▸ **Aim of the exercise**: Will you output all of the data below exactly, omitting the images?

[Edit tracking data]

===

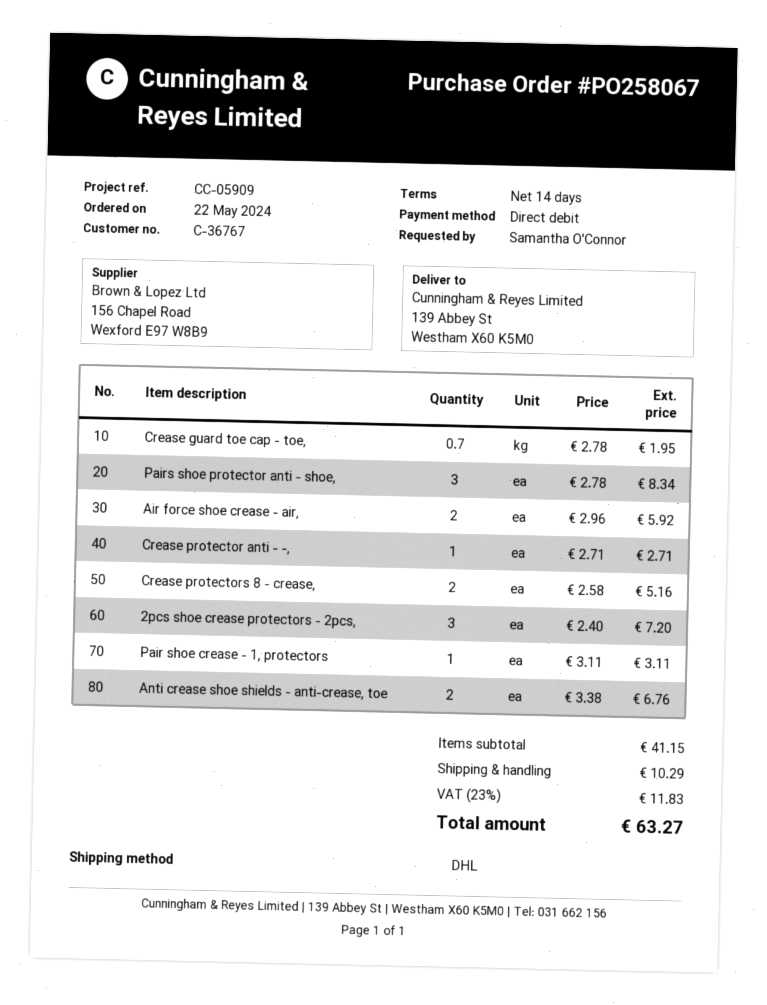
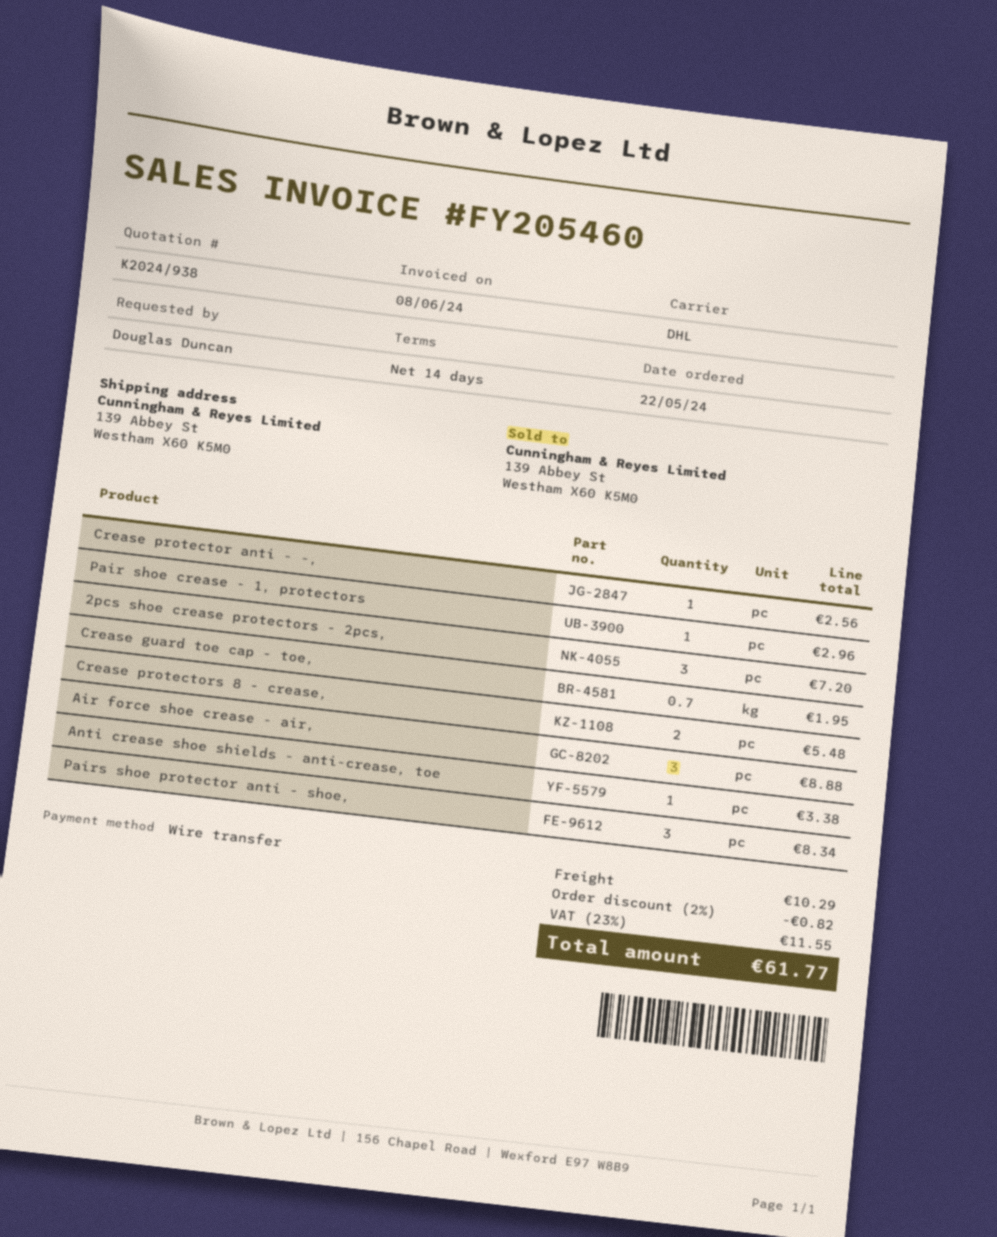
ordered by: Samantha O'Connor -> Douglas Duncan
payment method: direct debit -> bank transfer
Air force shoe crease - air,: 2 for 5.92 -> 3 for 8.88
Crease protector anti - -,: 1 for 2.71 -> 1 for 2.56
Crease protectors 8 - crease,: 2 for 5.16 -> 2 for 5.48
Pair shoe crease - 1, protectors: 1 for 3.11 -> 1 for 2.96
Anti crease shoe shields - anti-crease, toe: 2 for 6.76 -> 1 for 3.38
discount: none -> 2% = 0.82
tax: 23% = 11.83 -> 23% = 11.55
total: 63.27 -> 61.77

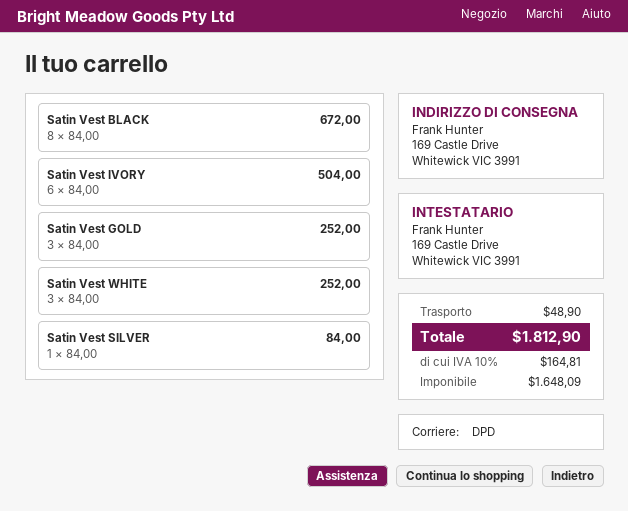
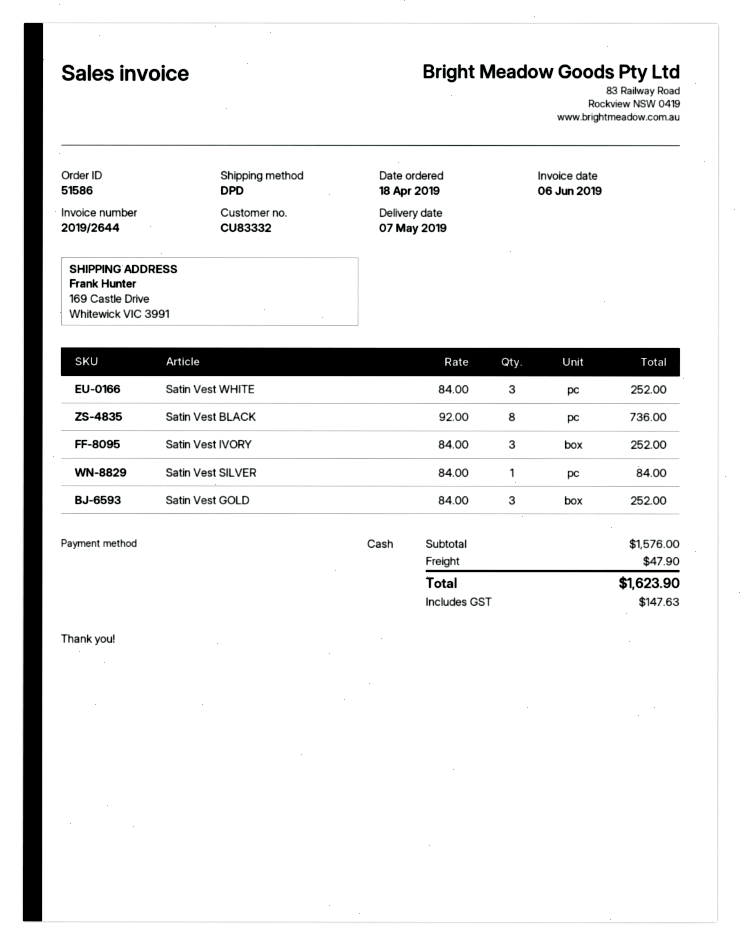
Satin Vest BLACK: 8 x 84.00 = 672.00 -> 8 x 92.00 = 736.00
Satin Vest IVORY: 6 x 84.00 = 504.00 -> 3 x 84.00 = 252.00
shipping: 48.90 -> 47.90
tax: 164.81 -> 147.63
total: 1812.90 -> 1623.90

===

▸ **The completed task**:
ordered by: Samantha O'Connor -> Douglas Duncan
payment method: direct debit -> bank transfer
Air force shoe crease - air,: 2 for 5.92 -> 3 for 8.88
Crease protector anti - -,: 1 for 2.71 -> 1 for 2.56
Crease protectors 8 - crease,: 2 for 5.16 -> 2 for 5.48
Pair shoe crease - 1, protectors: 1 for 3.11 -> 1 for 2.96
Anti crease shoe shields - anti-crease, toe: 2 for 6.76 -> 1 for 3.38
discount: none -> 2% = 0.82
tax: 23% = 11.83 -> 23% = 11.55
total: 63.27 -> 61.77

Satin Vest BLACK: 8 x 84.00 = 672.00 -> 8 x 92.00 = 736.00
Satin Vest IVORY: 6 x 84.00 = 504.00 -> 3 x 84.00 = 252.00
shipping: 48.90 -> 47.90
tax: 164.81 -> 147.63
total: 1812.90 -> 1623.90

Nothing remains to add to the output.